I wait. He gestures to the chair beside the bed; I stay on my feet.
“Roman’s funeral is in three days,” he says, fingers worrying the blanket. “I want you there.”
I let the words hang between us, weighed down by everything we’ve never been able to say. “You don’t want me there.”
“Why not?” he counters, brow lifting, as though the idea is absurd.
I give a humorless laugh. “You still think I killed him.”
He shakes his head once, too quickly. “No. I don’t.”
He looks away as he says it—eyes drifting to the half-closed blinds where night presses against the glass. A flicker of something shadows his face, gone before I can name it. Regret? Fear? The truth struggling to surface?
“What aren’t you telling me?” I ask, taking a step closer. “You didn’t burn my warehouse, you say you believe I didn’t pull the trigger on Roman—so who did? And why call a truce now?”
Silence settles, deep and brittle. The monitor beside him beeps steadily, an impatient metronome. He’s hiding something.
The shift is subtle, but I know him. Every calculated breath, every feigned pause. There’s a flicker of something else in his face now—regret? Uncertainty? Guilt?
I step closer. “What is it?”
He doesn’t respond. Just exhales slowly and finally meets my gaze again, and the look he gives me is not one I recognize. It isn’t commanding. It isn’t mocking. It’s…tired.

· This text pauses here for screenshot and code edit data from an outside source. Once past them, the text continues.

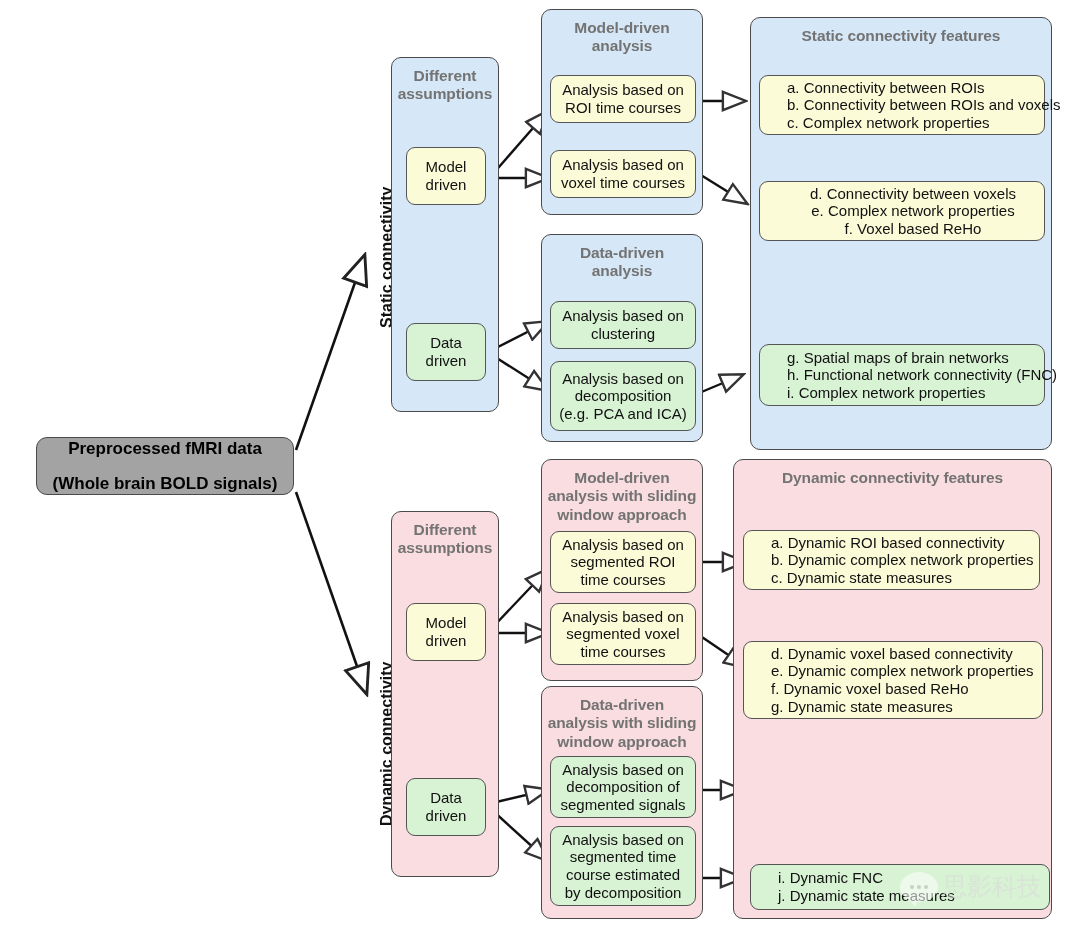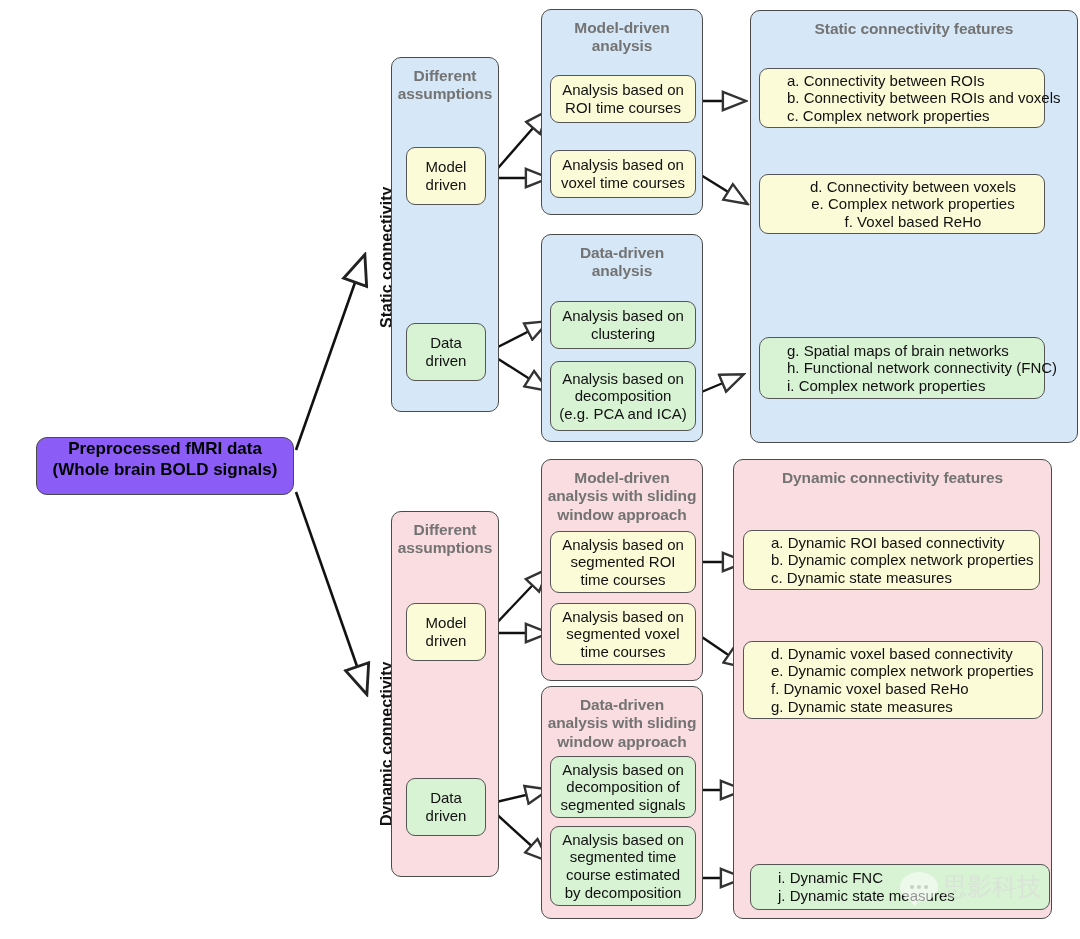--- a/index.html
+++ b/index.html
@@ -234,7 +234,7 @@
     </div>
   </div>
 
-  <div class="box panel-blue" style="left:750px; top:10px; width:328px; height:433px;">
+  <div class="box panel-blue" style="left:750px; top:17px; width:302px; height:433px;">
     <div class="panel-title">Static connectivity features</div>
     <div class="leaf leaf-yellow left-align" style="left:8px; top:57px; width:286px; height:60px;">
       <div class="lines">

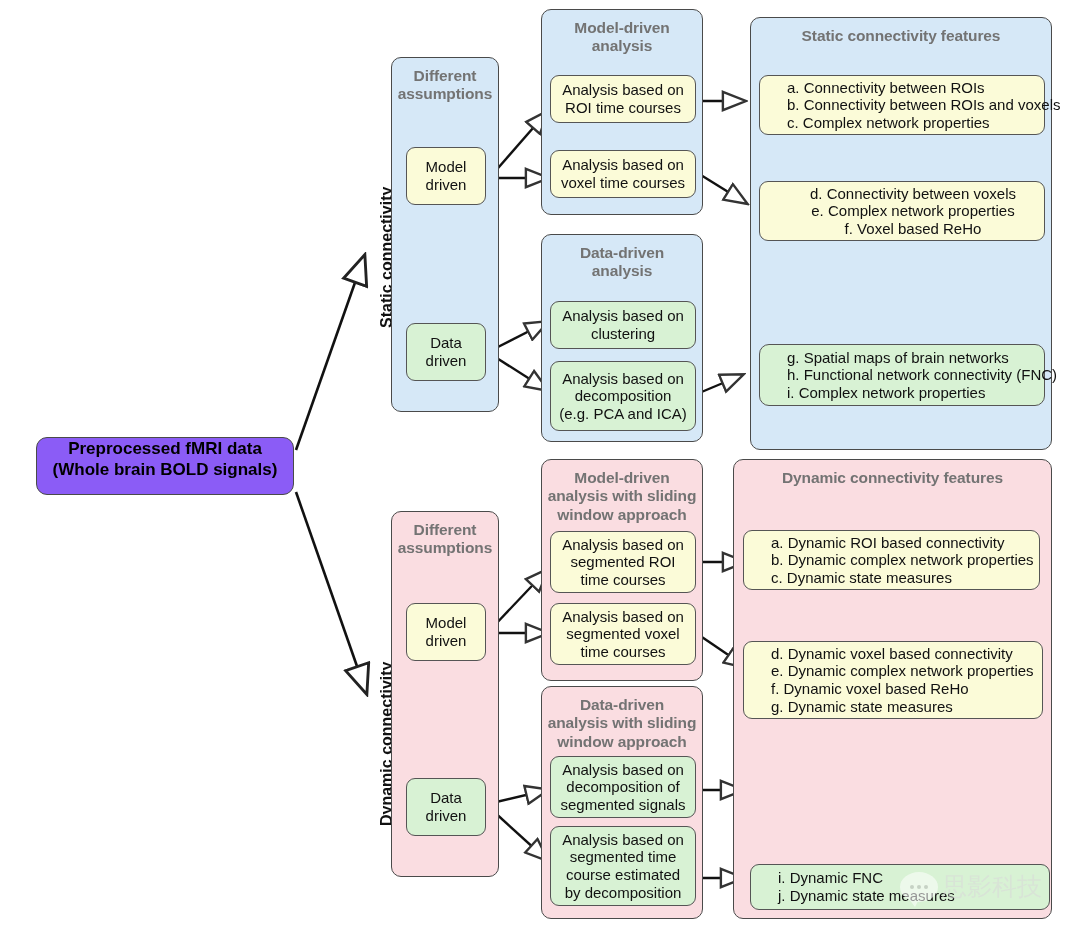--- a/index.html
+++ b/index.html
@@ -68,11 +68,11 @@
     box-sizing: border-box;
     border: 1.8px solid #4a4a4a;
     border-radius: 11px;
-    background: #8b5cf6;
+    background: #a3a3a3;
     display: flex;
     flex-direction: column;
     align-items: center;
-    justify-content: flex-start;
+    justify-content: space-between;
     font-weight: bold;
     font-size: 17px;
     color: #000;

“I want you there,” he says again, quieter this time. “That’s all.”
But it’s not all. I know it. He wants something else, something he’s not saying.

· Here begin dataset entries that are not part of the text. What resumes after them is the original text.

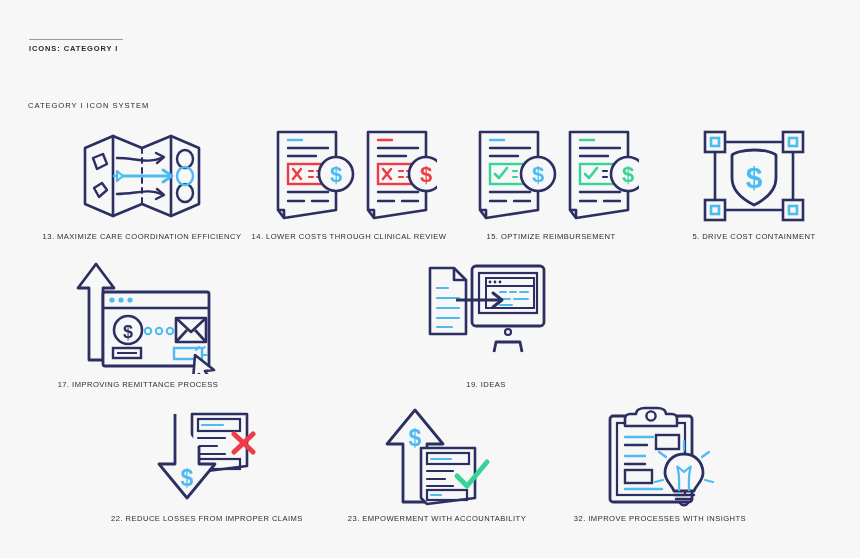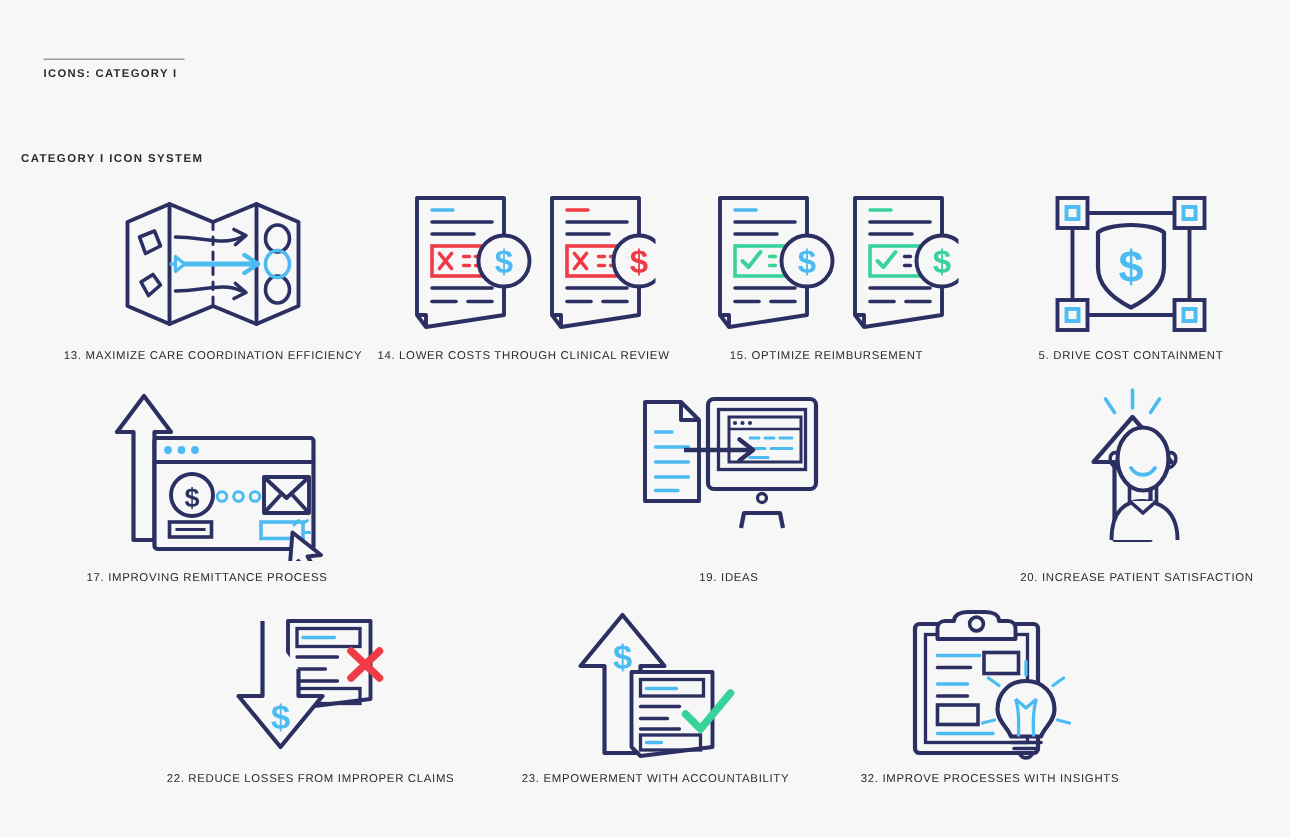--- a/index.html
+++ b/index.html
@@ -42,10 +42,10 @@
   }
   .section-title {
     position: absolute;
-    left: 14px;
+    left: 28px;
     top: 101px;
     font-size: 7.6px;
-    font-weight: bold;
+    font-weight: normal;
     letter-spacing: 0.95px;
     color: #2b2b2b;
     white-space: nowrap;

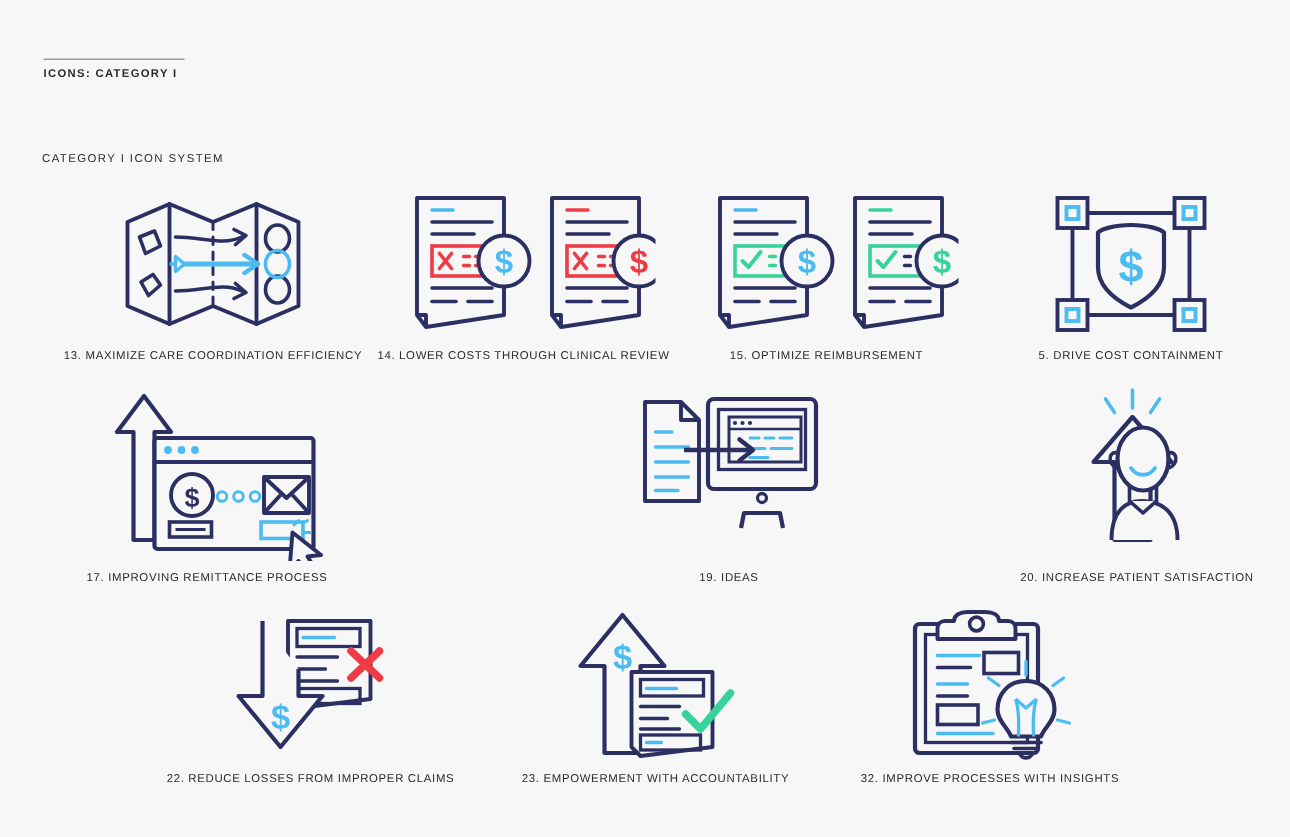--- a/index.html
+++ b/index.html
@@ -313,24 +313,6 @@
     <div class="caption">19. IDEAS</div>
   </div>
 
-  <div class="cell r2" style="left:660px; width:196px;">
-    <svg class="art" width="110" height="118" viewBox="0 0 110 118">
-      <g stroke="#4bbbf2" stroke-width="2.4" stroke-linecap="round">
-        <line x1="52" y1="4" x2="52" y2="16"></line>
-        <line x1="34" y1="10" x2="40" y2="19"></line>
-        <line x1="70" y1="10" x2="64" y2="19"></line>
-      </g>
-      <path d="M52 22 L78 52 L64 52 L64 104 L40 104 L40 52 L26 52 Z" fill="#f7f7f7" stroke="#2b2f61" stroke-width="2.8" stroke-linejoin="round"></path>
-      <path d="M38 104 C 38 84, 48 78, 58 78 C 70 78, 82 84, 82 104" fill="#f7f7f7" stroke="#2b2f61" stroke-width="2.6" stroke-linejoin="round"></path>
-      <path d="M50 64 L50 80 M68 64 L68 80" fill="none" stroke="#2b2f61" stroke-width="2.4"></path>
-      <path d="M50 78 L59 86 L68 78" fill="#f7f7f7" stroke="#2b2f61" stroke-width="2.4" stroke-linejoin="round"></path>
-      <ellipse cx="59" cy="50" rx="17" ry="21" fill="#f7f7f7" stroke="#2b2f61" stroke-width="2.8"></ellipse>
-      <path d="M42 46 C 36 44, 35 54, 42 56" fill="none" stroke="#2b2f61" stroke-width="2.4"></path>
-      <path d="M76 46 C 82 44, 83 54, 76 56" fill="none" stroke="#2b2f61" stroke-width="2.4"></path>
-      <path d="M51 56 C 55 62, 63 62, 67 56" fill="none" stroke="#4bbbf2" stroke-width="2.6" stroke-linecap="round"></path>
-    </svg>
-    <div class="caption">20. INCREASE PATIENT SATISFACTION</div>
-  </div>
 
   <div class="cell r3" style="left:105px; width:204px;">
     <svg class="art" width="120" height="104" viewBox="0 0 120 104">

And for the first time in a long time, I don’t know what it is.
I wait for him to say more. I watch him like a man trying to read the sea in the stillness of a single wave. But nothing comes. Justthe steady rise and fall of his chest, the tick of the heart monitor, the man who taught me not to blink first now refusing to meet my eyes.
“That’s all?” I ask, my voice low.
“That’s all,” he says again, but even he doesn’t sound convinced.
I nod once, then turn and walk out.
The hallway feels too long, too narrow, like it’s closing in on me. I move through it on muscle memory, back toward the pediatric wing. My hands are clenched at my sides. My jaw aches from the way I’ve been grinding my teeth.
Nikolai’s room is quiet when I step in.
Nadya’s there—curled up in the chair beside his bed, watching our son sleep. She doesn’t look up right away, but I see her shoulders lift, her body sensing me before her eyes find me.
“Hey,” she says softly.
I lower myself beside her, not ready to speak yet. The soft beeping from the machines and the gentle hiss of the IV fill the room.
“He’s resting better,” she adds, reaching over to adjust Nikolai’s blanket. Her fingers linger there, brushing against his tiny arm.
“Good,” I manage.
She turns to me, studying me now. “You saw him?”
I nod. “He wants me to go to Roman’s funeral.”